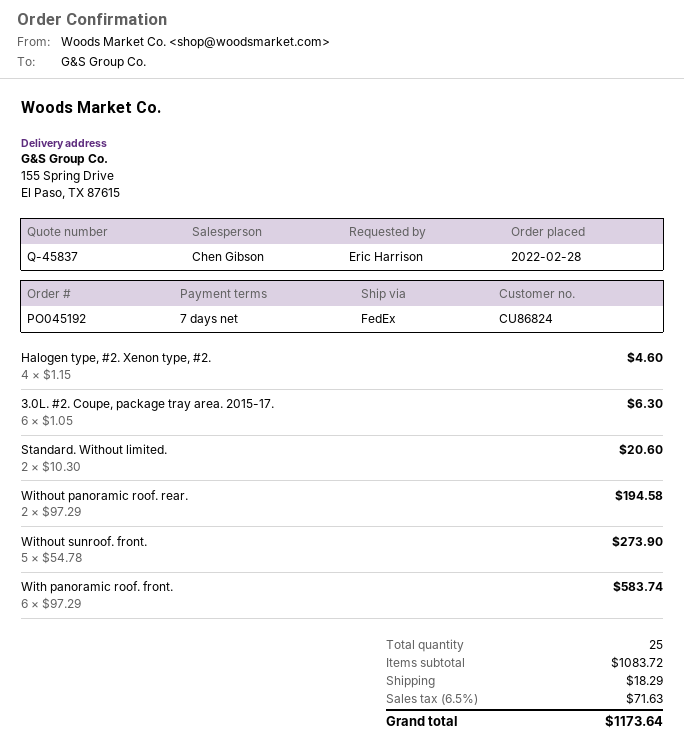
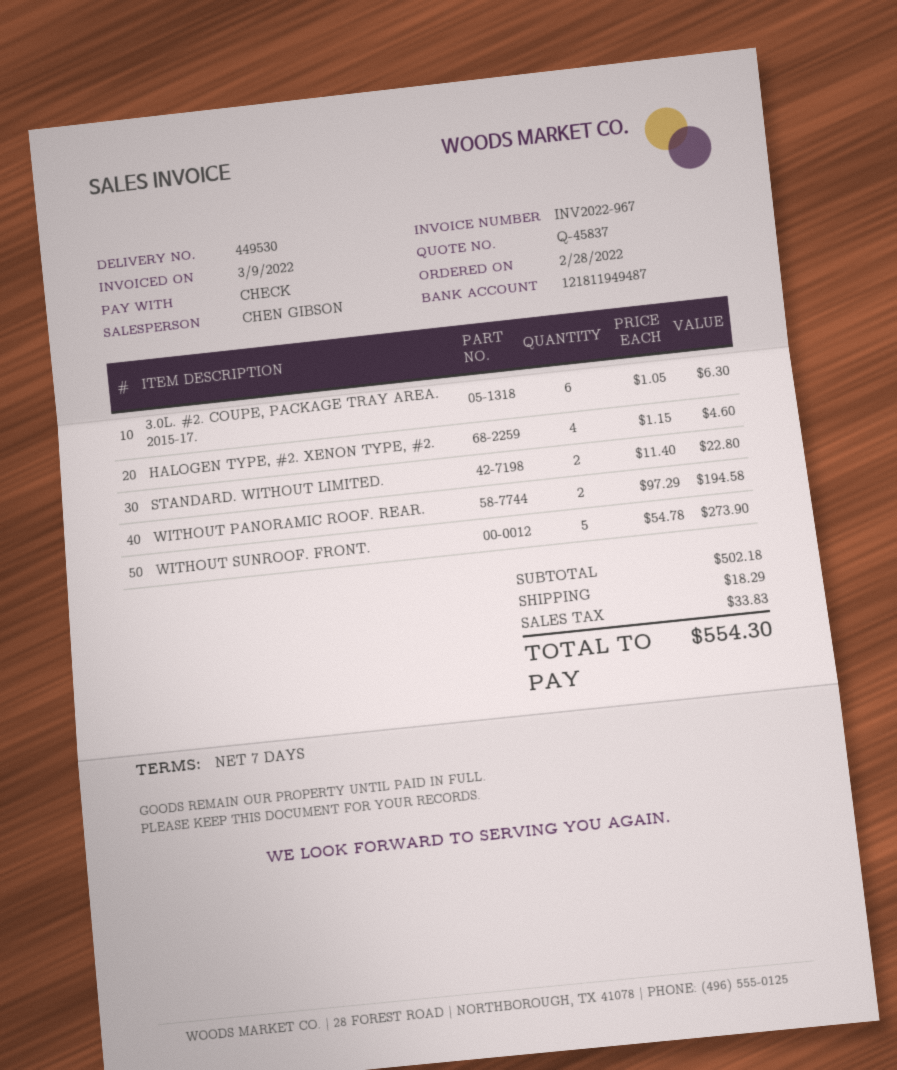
Standard. Without limited.: 2 x 10.30 = 20.60 -> 2 x 11.40 = 22.80
With panoramic roof. front.: 6 x 97.29 = 583.74 -> none
subtotal: 1083.72 -> 502.18
tax: 71.63 -> 33.83
total: 1173.64 -> 554.30

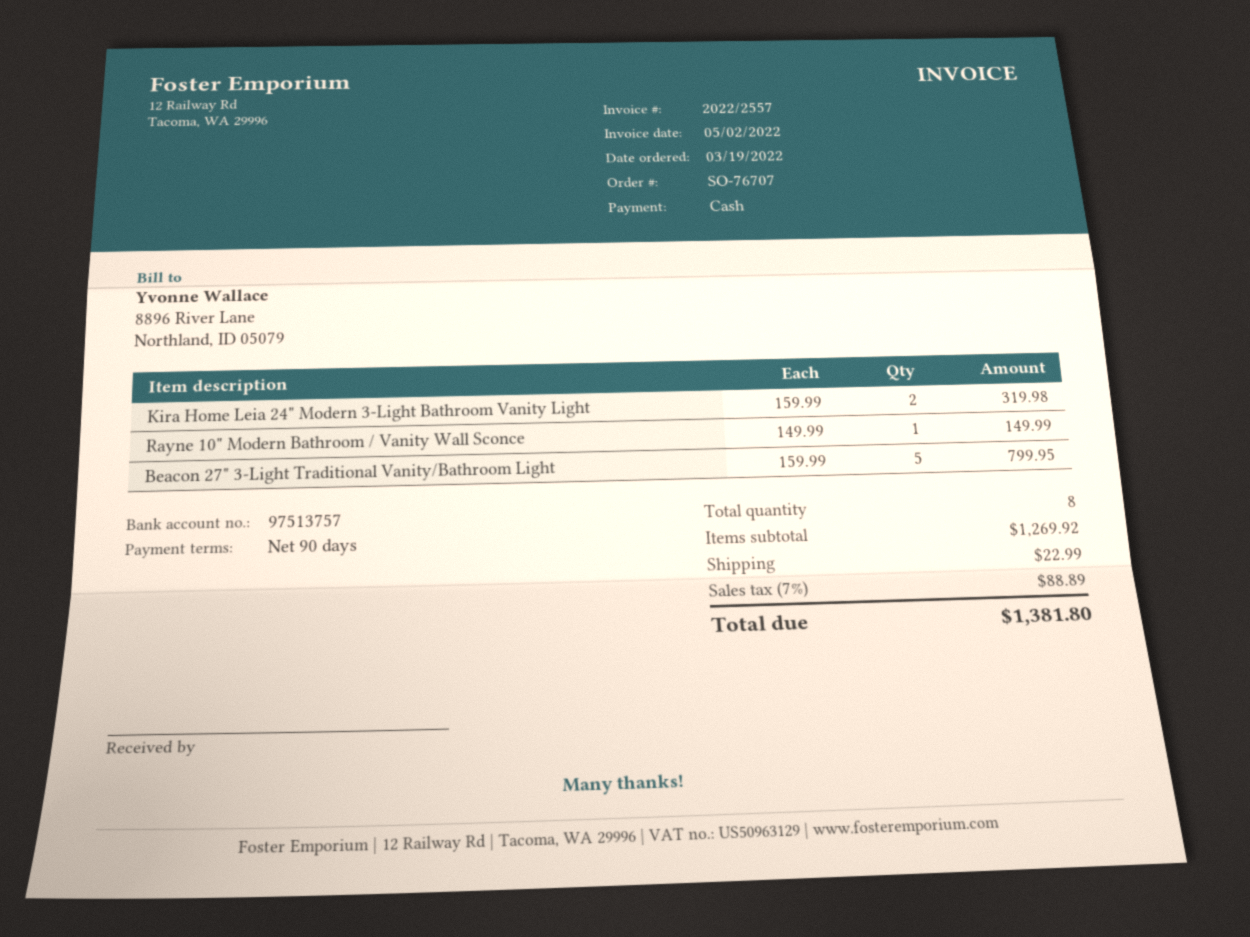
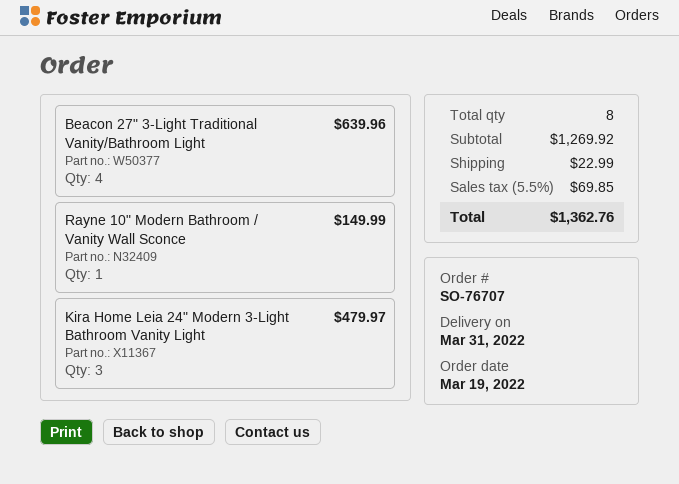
Kira Home Leia 24" Modern 3-Light Bathroom Vanity Light: 2 for 319.98 -> 3 for 479.97
Beacon 27" 3-Light Traditional Vanity/Bathroom Light: 5 for 799.95 -> 4 for 639.96
tax: 7% = 88.89 -> 5.5% = 69.85
total: 1381.80 -> 1362.76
+++
_PROBLEM TO SOLVE_. Would you return all of the data above word for word, omitting every picture?

_RESPONSE FOR THIS EXERCISE_.
Standard. Without limited.: 2 x 10.30 = 20.60 -> 2 x 11.40 = 22.80
With panoramic roof. front.: 6 x 97.29 = 583.74 -> none
subtotal: 1083.72 -> 502.18
tax: 71.63 -> 33.83
total: 1173.64 -> 554.30

Kira Home Leia 24" Modern 3-Light Bathroom Vanity Light: 2 for 319.98 -> 3 for 479.97
Beacon 27" 3-Light Traditional Vanity/Bathroom Light: 5 for 799.95 -> 4 for 639.96
tax: 7% = 88.89 -> 5.5% = 69.85
total: 1381.80 -> 1362.76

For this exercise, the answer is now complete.